Namun diakui Tiopan, setibanya kembali ke RSUD Djoelham, ia melihat sudah ada satu unit mobil pemadam kebakaran. Ia juga melihat petugas pemadam pada waktu itu memasukkan selang ke dalam ruangan Hemodialisa (HD).
Sedangkan ibu saya waktu itu saya lihat dadanya lagi ditekan-tekan. Saya juga mendengar perkataan tim medis waktu itu menyatakan ibu saya meninggal dunia. Spontan saya terkejut, saya tanya juga kenapa mesinnya ada tulisan “No Water”. Ada alarm berbunyi dan kedipan lampu berwarna merah,” beber Tiopan.
“Ada petugas medis yang menyahuti pertanyaan saya, katanya kan sudah ada pemadam kebakaran lagi di isi pak. Langsung saya berpikir jika ibu saya meninggal karena tidak ada air di mesin HD itu,” sambungnya.
Karena merasa janggal dan ada kejanggalan terkait kematian ibunya, pria yang juga seorang advokat ini mencari tau kebenarannya.
Informasi yang saya dapatkan dari aplikasi Meta AI, apakah kekurangan air dalam proses cuci darah bisa mengakibatkan kematian? Dan dijawab jika benar, kekurangan air dalam proses cuci darah dapat mengakibatkan kematian,” kata Tiopan.
Bahkan menurut Tiopan dari informasi aplikasi Meta AI, kekurangan air saat cuci darah dapat mengakibatkan komplikasi serius.
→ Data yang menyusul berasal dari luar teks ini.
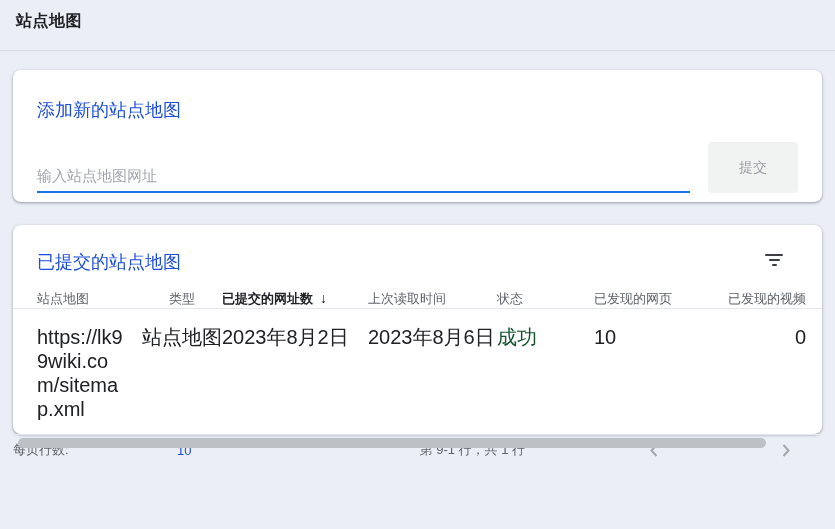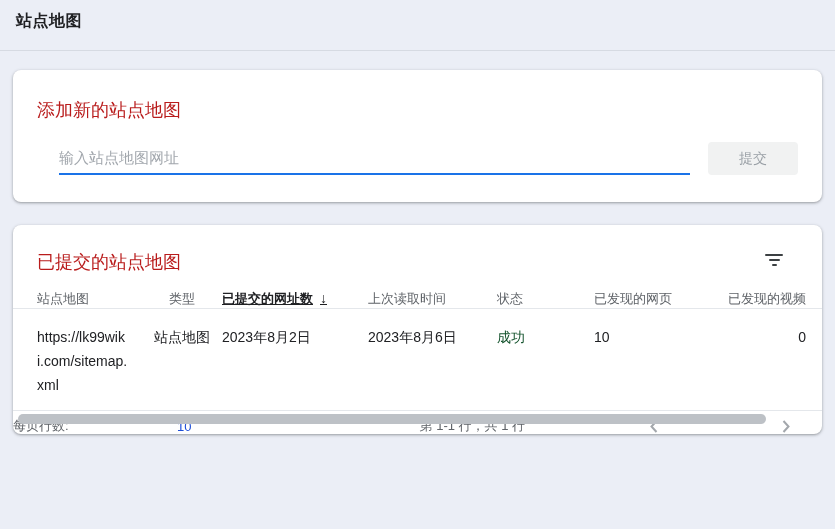--- a/index.html
+++ b/index.html
@@ -33,7 +33,7 @@
   .card-title {
     font-size: 18px;
     font-weight: 400;
-    color: #b91c1c;
+    color: #1d4ed8;
     line-height: 26px;
   }
   .card-add .card-title { padding-top: 27px; }

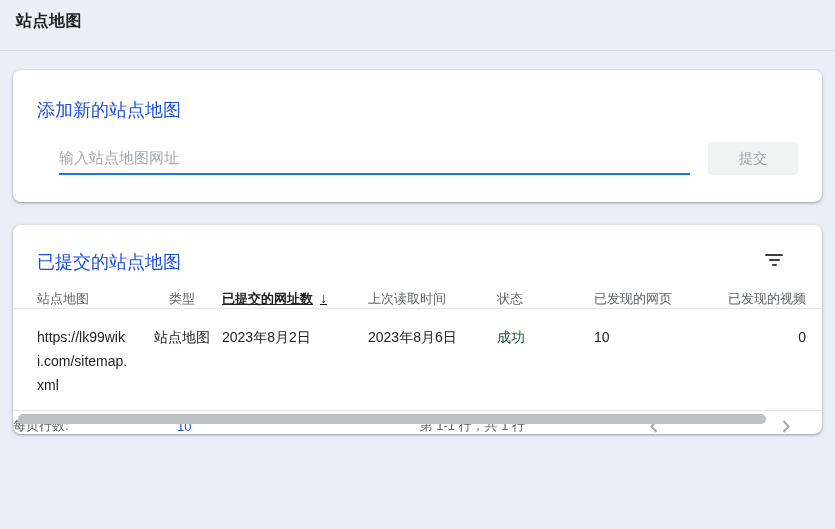--- a/index.html
+++ b/index.html
@@ -52,7 +52,6 @@
     color: #8b5cf6;
     padding: 6px 2px 7px 0;
     background: transparent;
-    margin-left: 22px;
   }
   .sitemap-input::placeholder { color: #a2a7ad; }
   .submit-btn {

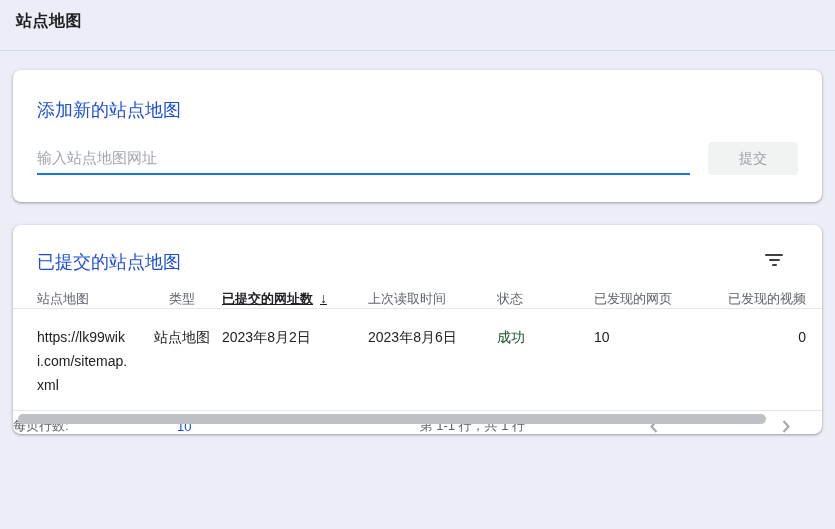--- a/index.html
+++ b/index.html
@@ -57,7 +57,7 @@
   .submit-btn {
     margin-left: 18px;
     width: 90px;
-    height: 33px;
+    height: 51px;
     border: none;
     border-radius: 4px;
     background: #f1f2f2;

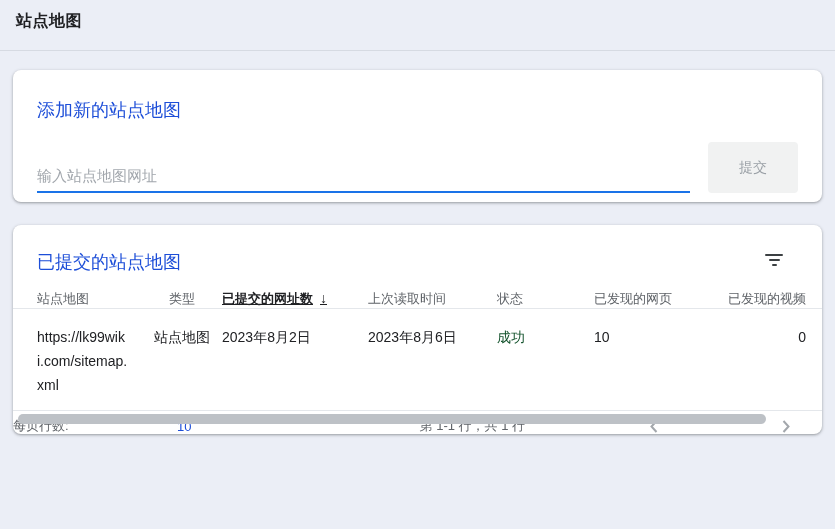--- a/index.html
+++ b/index.html
@@ -113,7 +113,7 @@
   .c5 { width: 97px; }
   .c6 { width: 84px; text-align: left; }
   .c7 { flex: 1; text-align: right; }
-  .th-sorted { color: #202124; font-weight: 700; text-decoration: underline; }
+  .th-sorted { color: #202124; font-weight: 700; }
   .sort-arrow { font-weight: 400; font-size: 14px; margin-left: 7px; color: #202124; }
   .tbl-row {
     padding-top: 16px;

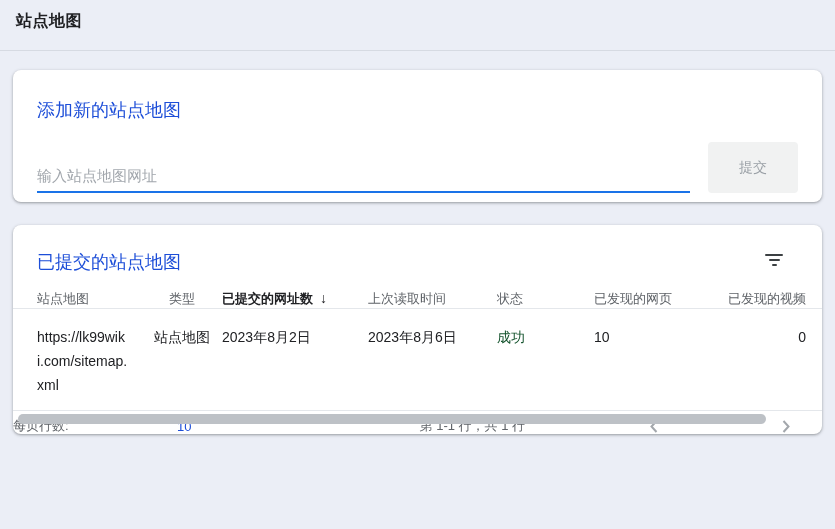--- a/index.html
+++ b/index.html
@@ -110,7 +110,7 @@
   .c2 { width: 80px; text-align: center; }
   .c3 { width: 146px; }
   .c4 { width: 129px; }
-  .c5 { width: 97px; }
+  .c5 { width: 97px; font-family: Liberation Serif, serif; }
   .c6 { width: 84px; text-align: left; }
   .c7 { flex: 1; text-align: right; }
   .th-sorted { color: #202124; font-weight: 700; }

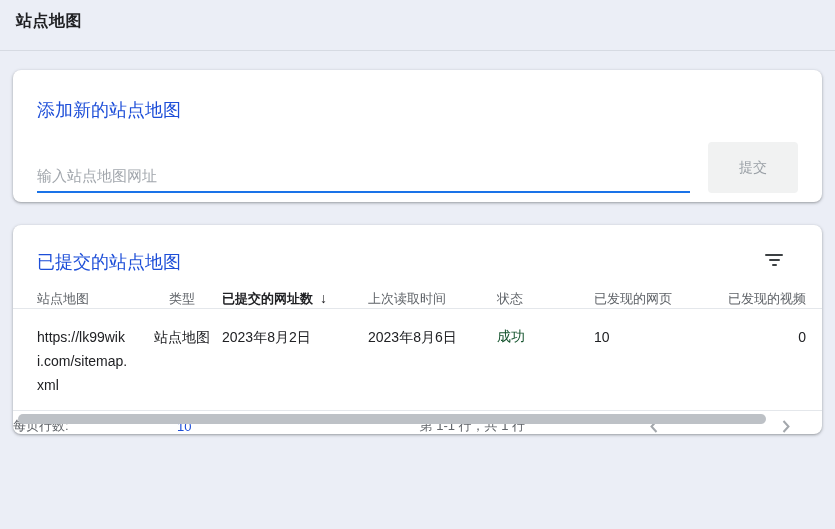--- a/index.html
+++ b/index.html
@@ -118,7 +118,7 @@
   .tbl-row {
     padding-top: 16px;
     padding-bottom: 13px;
-    font-size: 14px;
+    font-size: 20px;
     line-height: 24px;
     color: #202124;
     cursor: pointer;

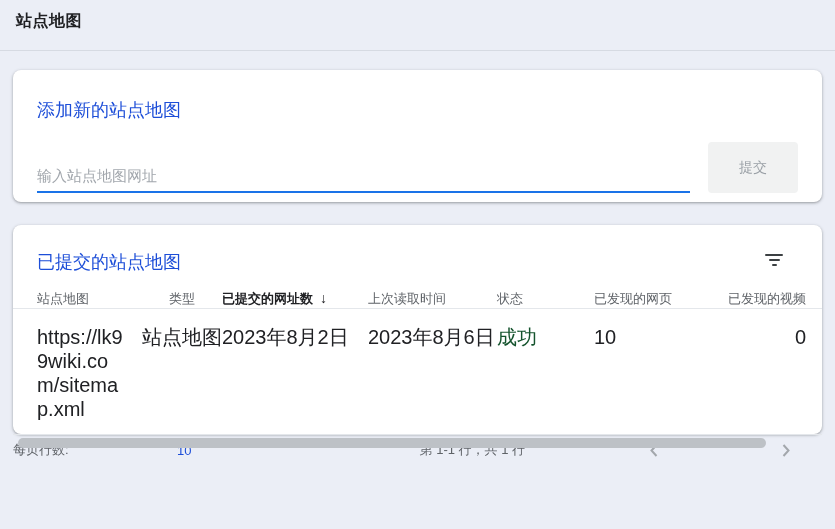--- a/index.html
+++ b/index.html
@@ -222,7 +222,7 @@
     <span>每页行数:</span>
     <span class="rpp-value">10</span>
     <span class="caret-down"></span>
-    <span class="range-label">第 1-1 行，共 1 行</span>
+    <span class="range-label">第 9-1 行，共 1 行</span>
     <span class="pg-chevron">
       <svg width="8" height="13" viewBox="0 0 8 13">
           <polyline points="6.5,1 1.5,6.5 6.5,12"></polyline>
Sampai saat ini apa karena kekurangan air membuat ibu saya meninggal dunia. Ini yang terus menghantui saya. Pada tanggal 15 Februari 2025 sewaktu ibu saya meninggal, saya sudah meminta pihak RSUD Djoelham untuk diklarifikasi, untuk bertemu dengan humas atau direktur. Tapi sampai dengan sekarang tidak ada kepuasan bagi saya belum mendapat klarifikasi atas meninggal ibu tercinta saya,” kata Tiopan.
Tak hanya itu, Tiopan juga menyampaikan pesan tertulis kepada pejabat di RSUD Djoelham terkait pelayanan publik di rumah sakit milik pemerintah itu.
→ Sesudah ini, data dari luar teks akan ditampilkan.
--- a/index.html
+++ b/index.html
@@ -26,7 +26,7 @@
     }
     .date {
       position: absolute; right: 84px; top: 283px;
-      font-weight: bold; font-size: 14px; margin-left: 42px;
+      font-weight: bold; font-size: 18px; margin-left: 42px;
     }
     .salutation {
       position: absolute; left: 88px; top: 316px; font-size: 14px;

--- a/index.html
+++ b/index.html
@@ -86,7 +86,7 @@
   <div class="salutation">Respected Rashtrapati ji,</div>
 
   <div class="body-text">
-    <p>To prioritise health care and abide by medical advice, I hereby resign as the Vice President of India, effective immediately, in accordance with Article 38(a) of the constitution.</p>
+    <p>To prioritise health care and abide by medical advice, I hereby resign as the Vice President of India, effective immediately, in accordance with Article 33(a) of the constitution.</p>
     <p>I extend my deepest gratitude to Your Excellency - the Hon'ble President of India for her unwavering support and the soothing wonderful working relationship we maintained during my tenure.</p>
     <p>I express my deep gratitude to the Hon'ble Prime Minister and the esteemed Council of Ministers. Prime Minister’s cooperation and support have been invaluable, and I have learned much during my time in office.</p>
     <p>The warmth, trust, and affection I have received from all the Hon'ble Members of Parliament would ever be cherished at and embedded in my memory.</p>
Dimana poin-poin pelayanan publik yang saya amati, akses lift untuk keluarga pasien tidak diberikan 1×24 jam. Lift itu hanya sampai pukul 18.00 Wib saja. Beberapa bagian bangunan lampunya remang tak layak. Air di kamar mandi rumah sakit ini juga kuning dan bau,” ungkapnya.
Disinggung apakah kejadian ini akan dibawa ke ranah hukum, Tiopan menjelaskan akan menunggu terlebih dahulu itikad rumah sakit 2-3 hari mendatang.
Sementara itu, awak media masih berupaya mendapatkan keterangan dari pihak rumah sakit. Pasalnya beberapa petugas di RSUD Djoelham memilih bungkam atas peristiwa tersebut.